La línea que empieza con “Qué vachaché” y madura en “Yira yira” se continúa en los tangos “Qué sapa señor”" y, en 1935, “Cambalache”. Pero no es este el único estilo del arte compositivo de Discépolo. Este supo ser romántico en el vals “Sueño de juventud”, burlón en tangos cómicos como “Justo el 31” y “Chorra”, expresionista en “Soy un arlequín” y “Quién más quién menos”, pasional en “Confesión” y “Canción desesperada” y un tanto nostálgico y elegíaco en “Uno” y “Cafetín de Buenos Aires”, ambas creaciones escritas conjuntamente con Mariano Mores. No fue tan prolífico como Enrique Cadícamo, y una parte considerable de sus creaciones carece de interés. Es indudable que la variedad musical de Discépolo tuvo que ver con sus inquietudes teatrales y cinematográficas.
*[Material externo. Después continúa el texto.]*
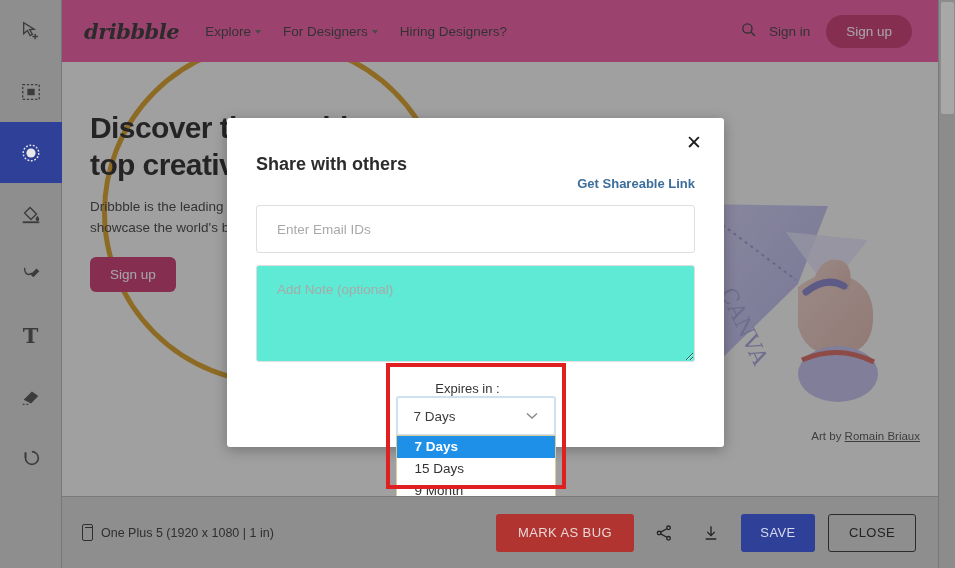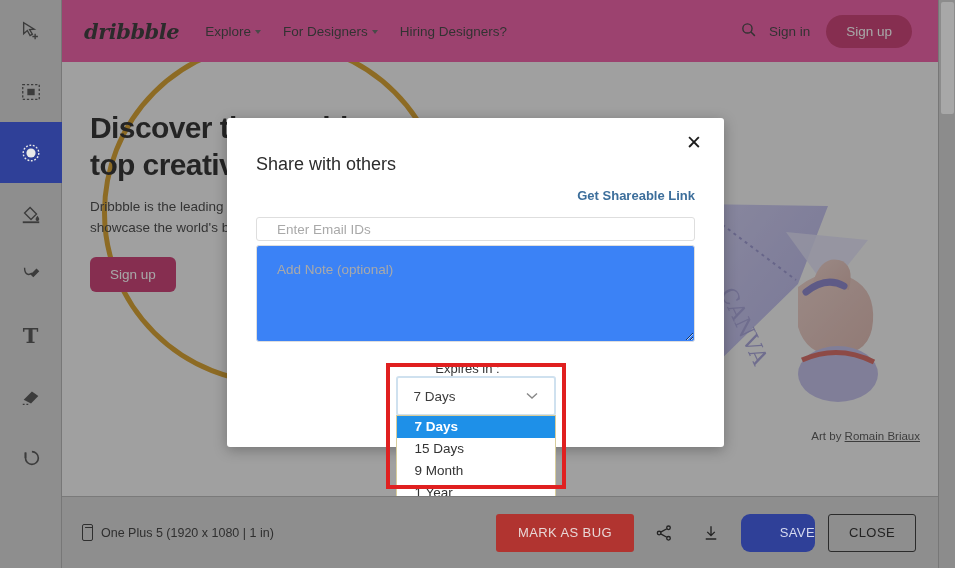--- a/index.html
+++ b/index.html
@@ -149,52 +149,52 @@
   }
   #modal-close {
     position: absolute; right: 16px; top: 10px;
     width: 28px; height: 28px;
     display: flex; align-items: center; justify-content: center;
     font-size: 19px; color: #1b1b1b; line-height: 1;
     background: none; border: none; cursor: pointer;
     font-family: "Liberation Sans", sans-serif;
   }
   #modal-title {
-    font-size: 18px; color: #2c2c2c; font-weight: normal;
+    font-size: 18px; color: #2c2c2c; font-weight: bold;
     margin-top: 10px;
   }
   #shareable-link {
     display: block; text-align: right;
-    margin-top: 13px;
+    margin-top: 1px;
     font-size: 13px; font-weight: bold;
     color: #3c6e9b; text-decoration: none;
   }
   #email-input {
     display: block;
-    width: 100%; height: 24px;
+    width: 100%; height: 48px;
     margin-top: 14px;
     border: 1px solid #dedede;
     border-radius: 3px;
     padding: 0 20px;
     font-size: 13.5px; color: #3a3a3a;
     font-family: "Liberation Sans", sans-serif;
     background: #fff;
   }
   #email-input::placeholder { color: #a9a9a9; }
   #note-input {
     display: block;
     width: 100%; height: 97px;
-    margin-top: 4px;
+    margin-top: 12px;
     border: 1px solid #dedede;
     border-radius: 3px;
     padding: 16px 20px;
     font-size: 13.5px; color: #3a3a3a;
     font-family: "Liberation Sans", sans-serif;
     resize: vertical;
-    background: #3b82f6;
+    background: #5eead4;
   }
   #note-input::placeholder { color: #a9a9a9; }
 
   #expires-row {
     display: flex; align-items: center;
     margin-top: 19px;
     flex-direction: column;
   }
   #expires-label {
     font-size: 13px; color: #333;
@@ -285,25 +285,24 @@
     font-size: 13px; letter-spacing: 0.4px;
     font-family: "Liberation Sans", sans-serif;
   }
   .bb-icon {
     width: 34px; height: 34px;
     display: flex; align-items: center; justify-content: center;
     color: #242424;
   }
   #save-btn {
     background: #2f4098; color: #d6daf0;
-    border: none; border-radius: 9px;
+    border: none; border-radius: 3px;
     width: 74px; height: 38px;
     font-size: 13px; letter-spacing: 0.4px;
     font-family: "Liberation Sans", sans-serif;
-    text-align: right;
   }
   #close-btn {
     background: transparent; color: #232323;
     border: 1.5px solid #2b2b2b; border-radius: 3px;
     width: 88px; height: 38px;
     font-size: 13px; letter-spacing: 0.4px;
     font-family: "Liberation Sans", sans-serif;
   }
   #bb-right {
     margin-left: auto;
Su puesta de Wunder Bar y sus películas más conocidas —Cuatro Corazones, En la Luz de una Estrella— dieron a conocer canciones —algunas casi olvidadas— que el director y actor escribió con su sentido programático.
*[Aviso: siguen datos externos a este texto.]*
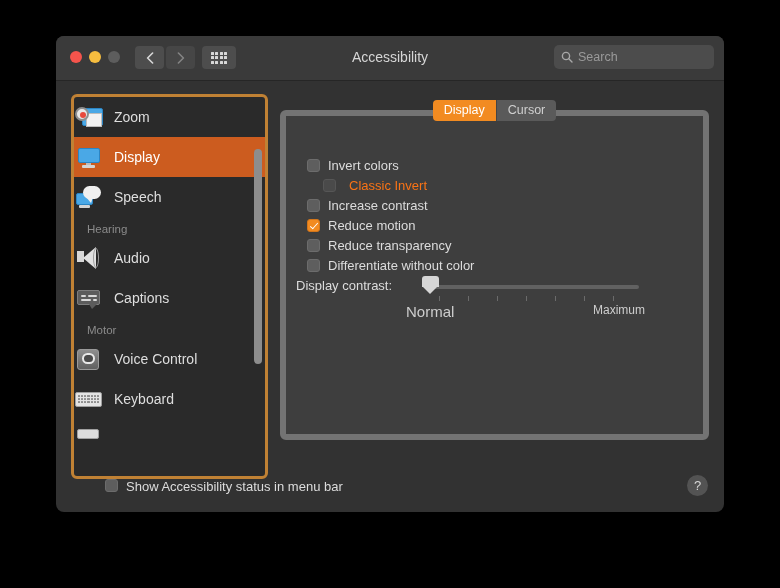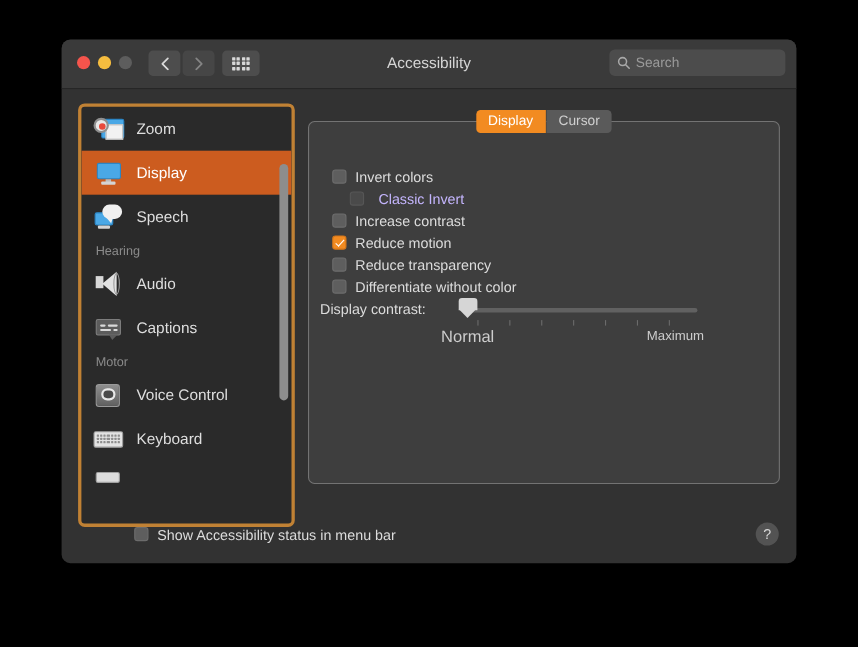--- a/index.html
+++ b/index.html
@@ -142,21 +142,20 @@
   }
   #sidebar-scroll {
     position: absolute;
     inset: 0;
     overflow: hidden;
   }
   .sb-item {
     display: flex;
     align-items: center;
     height: 40px;
-    padding-left: 10px;
     box-sizing: border-box;
   }
   .sb-item.selected { background: #cc5c1f; }
   .sb-label {
     font-size: 14px;
     color: #dedede;
     margin-left: 11px;
   }
   .sb-item.selected .sb-label { color: #ffffff; }
   .sb-group {
@@ -361,21 +360,21 @@
   }
   .tab:first-child { border-radius: 4px 0 0 4px; }
   .tab:last-child  { border-radius: 0 4px 4px 0; border-right: 0; }
   .tab.active { background: #f28b21; color: #ffffff; }
 
   #panel {
     position: absolute;
     left: 0; top: 16px;
     width: 429px;
     height: 330px;
-    border: 1px solid #737373;
+    border: 6px solid #737373;
     border-radius: 6px;
     background: #3e3e3e;
     box-sizing: border-box;
   }
 
   #checklist {
     position: absolute;
     left: 21px;
     top: 39px;
   }
@@ -408,21 +407,21 @@
     border-width: 0 1.8px 1.8px 0;
     transform: rotate(42deg);
   }
   .cbox.disabled { background: #4a4a4a; border-color: #565656; }
   .clabel {
     font-size: 13px;
     color: #dcdcdc;
     margin-left: 8px;
     white-space: nowrap;
   }
-  .crow.disabled .clabel { color: #c4b5fd; margin-left: 13px; }
+  .crow.disabled .clabel { color: #f97316; margin-left: 13px; }
 
   
   #slider-row {
     position: absolute;
     left: 10px;
     top: 160px;
     width: 410px;
   }
   #slider-label {
     position: absolute;
@@ -485,21 +484,21 @@
 
   
   #footer {
     position: absolute;
     left: 0; right: 0;
     bottom: 0;
     height: 48px;
   }
   #footer-check {
     position: absolute;
-    left: 33px;
+    left: 16px;
     top: 14px;
     display: flex;
     padding-left: 33px;
   }
   #footer-check .clabel { font-size: 13px; }
   #help {
     position: absolute;
     right: 16px;
     top: 10px;
     width: 21px;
Enrique Santos Discépolo nació en el barrio porteño del Once, y murió en el departamento céntrico que compartía con Tania. Su compromiso con el peronismo, hecho público a través de su breve y fulminante participación en un discutido programa de radio, lo distanció de varios de sus viejos amigos. Dos años después de su muerte, cuando las trincheras políticas ya no lo necesitaban pero varios de sus tangos seguían golpeando en la conciencia colectiva, Discépolo fue recordado por el escritor Nicolás Olivari en una nota memorable. Allí Olivari aseguraba que el autor de “Yira yira” había sido el perno del humorismo porteño, engrasado por la angustia. En cierto modo, aquella era una definición discepoliana.
Sergio A. Pujol es historiador y crítico musical. Entre otros libros, publicó Discépolo. Una Biografía Argentina (Emecé, 1997).